Leaving out the pictures, retype exactly the lines from the one holding "[712,220,755,233] deom ->" through the end of the material.
:::::
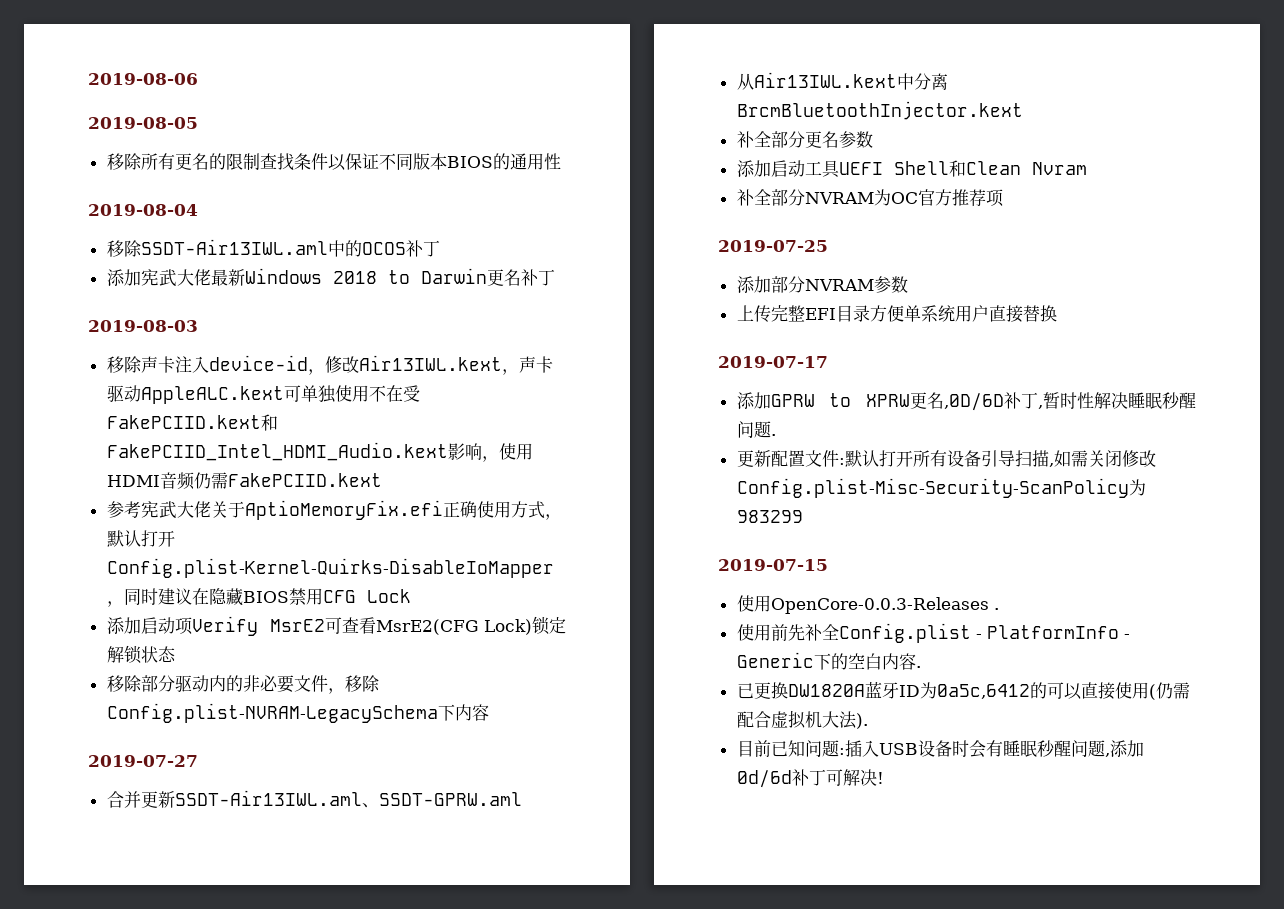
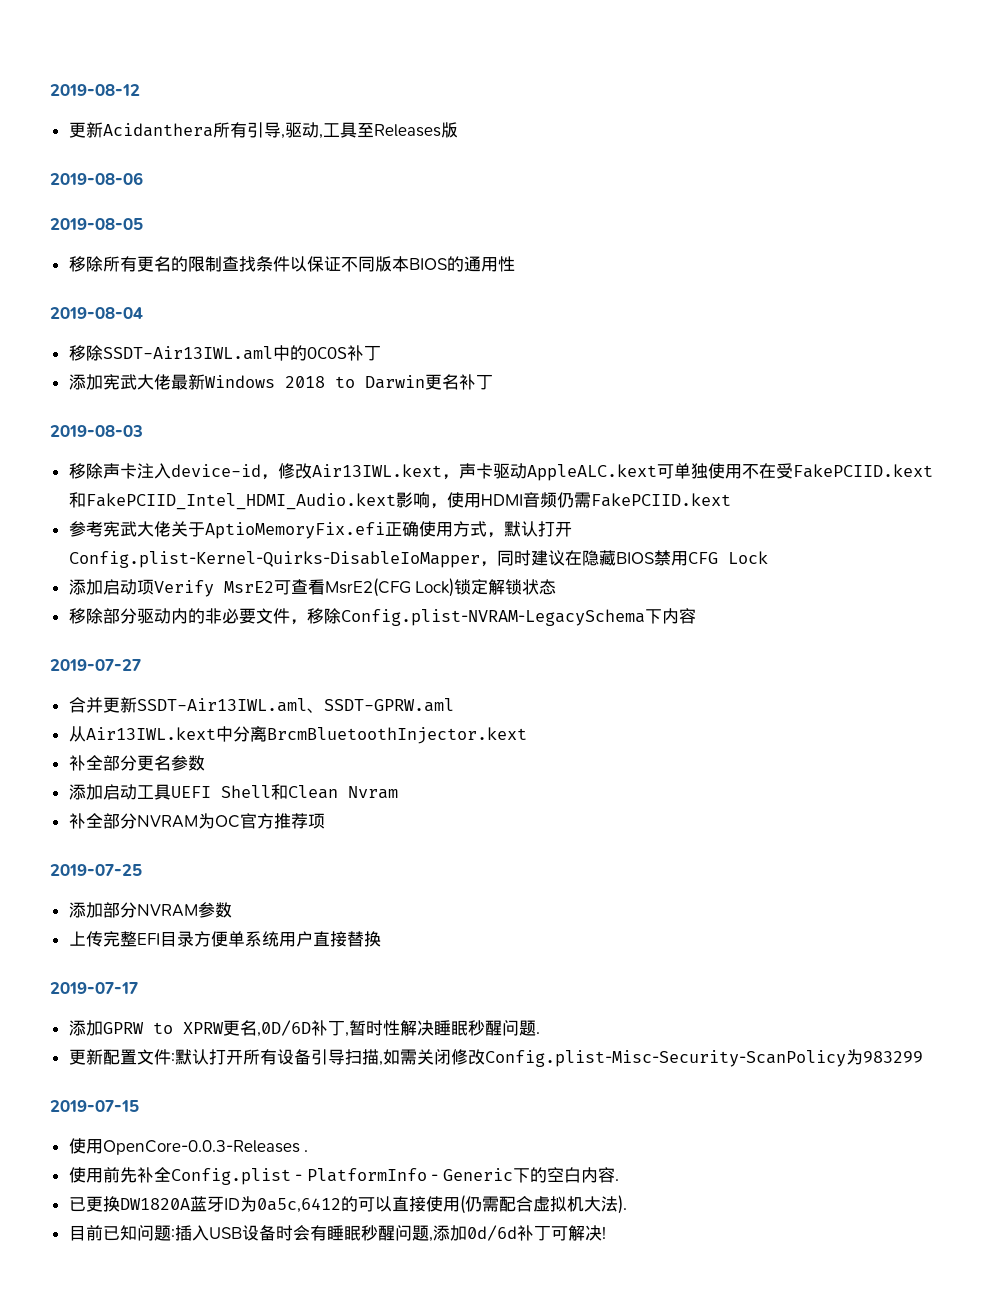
(88, 79) none -> [50,84,140,96] [68,122,458,139] 2019-08-12 // 更新Acidanthera所有引导,驱动,工具至Releases版 //

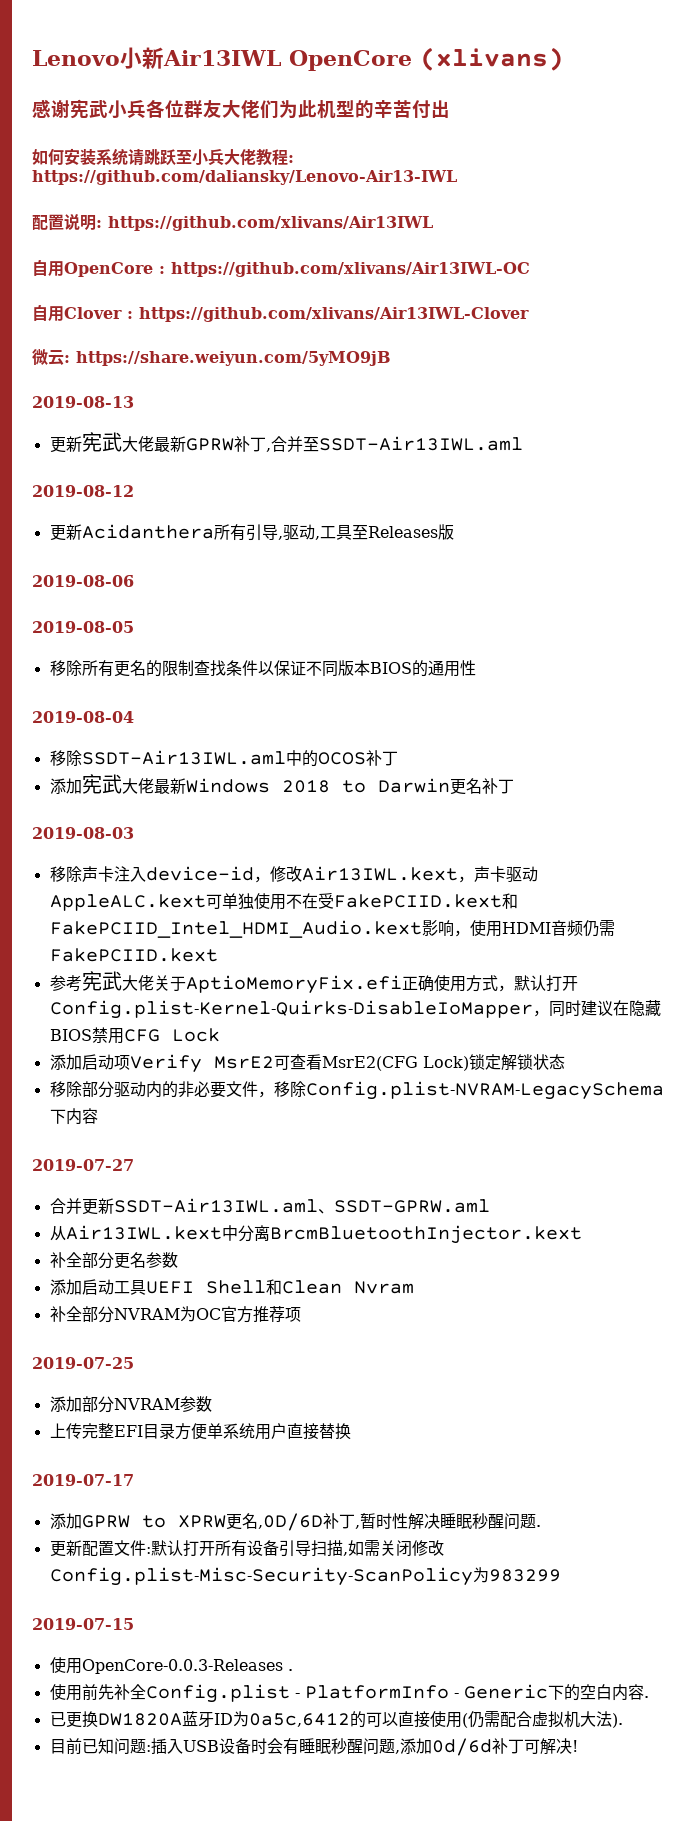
(50, 90) none -> [32,47,564,71] [32,99,450,119] [32,148,294,166] [32,170,457,185] [32,214,433,231] [32,259,530,277] [32,304,529,322] [32,349,391,366] [32,396,134,408] [49,432,523,453] Lenovo小新Air13IWL OpenCore (xlivans) // 感谢宪武小兵各位群友大佬们为此机型的辛苦付出 // 如何安装系统请跳跃至小兵大佬教程: https://github.com/daliansky/Lenovo-Air13-IWL // 配置说明: https://github.com/xlivans/Air13IWL // 自用OpenCore : https://github.com/xlivans/Air13IWL-OC // 自用Clover : https://github.com/xlivans/Air13IWL-Clover // 微云: https://share.weiyun.com/5yMO9jB // 2019-08-13 // 更新宪武大佬最新GPRW补丁,合并至SSDT-Air13IWL.aml //

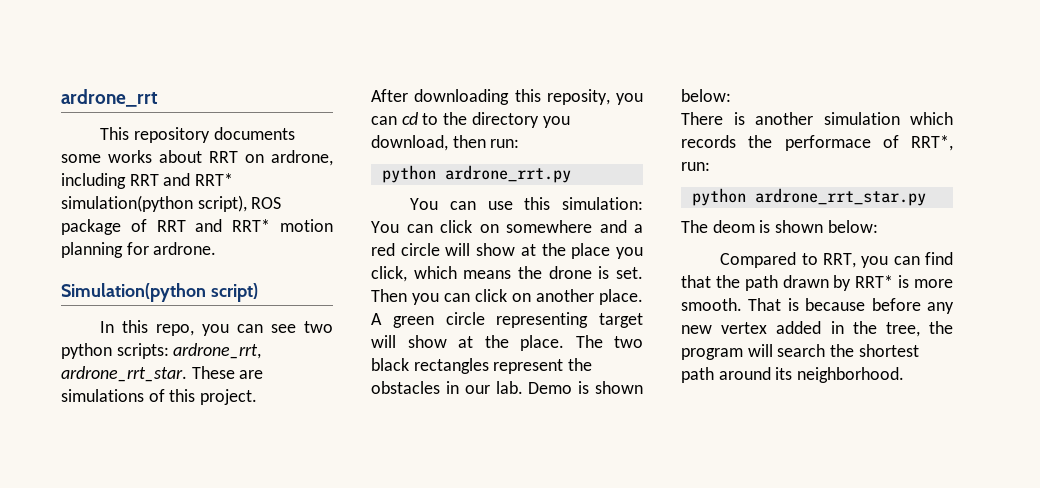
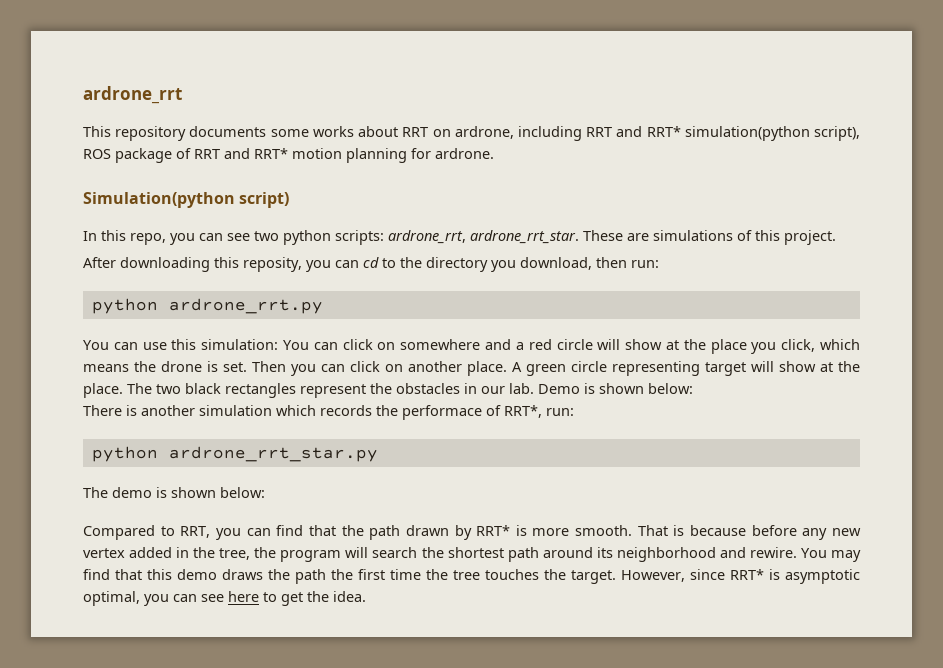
[712,220,755,233] deom -> [112,487,152,498] demo
[797,367,905,383] neighborhood. -> [616,547,861,562] [83,569,860,584] [83,591,366,606] neighborhood and rewire. You may find that this demo draws the path the first time the tree touches the target. However, since RRT* is asymptotic optimal, you can see here to get the idea.

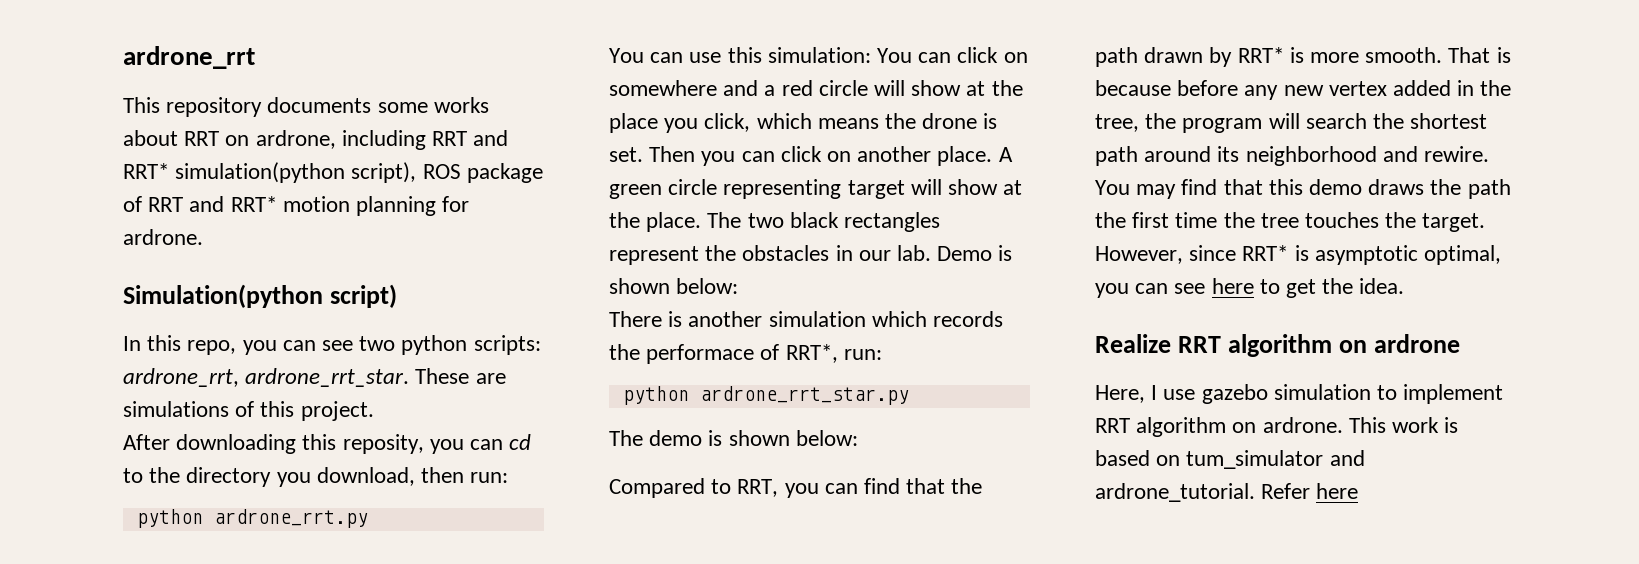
(366, 596) none -> [1095,334,1460,357] [1095,384,1504,404] [1095,417,1459,437] [1095,450,1365,469] [1095,483,1359,502] // Realize RRT algorithm on ardrone // Here, I use gazebo simulation to implement RRT algorithm on ardrone. This work is based on tum_simulator and ardrone_tutorial. Refer here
:::::
* **PROBLEM SOLUTION**
[712,220,755,233] deom -> [112,487,152,498] demo
[797,367,905,383] neighborhood. -> [616,547,861,562] [83,569,860,584] [83,591,366,606] neighborhood and rewire. You may find that this demo draws the path the first time the tree touches the target. However, since RRT* is asymptotic optimal, you can see here to get the idea.

(366, 596) none -> [1095,334,1460,357] [1095,384,1504,404] [1095,417,1459,437] [1095,450,1365,469] [1095,483,1359,502] // Realize RRT algorithm on ardrone // Here, I use gazebo simulation to implement RRT algorithm on ardrone. This work is based on tum_simulator and ardrone_tutorial. Refer here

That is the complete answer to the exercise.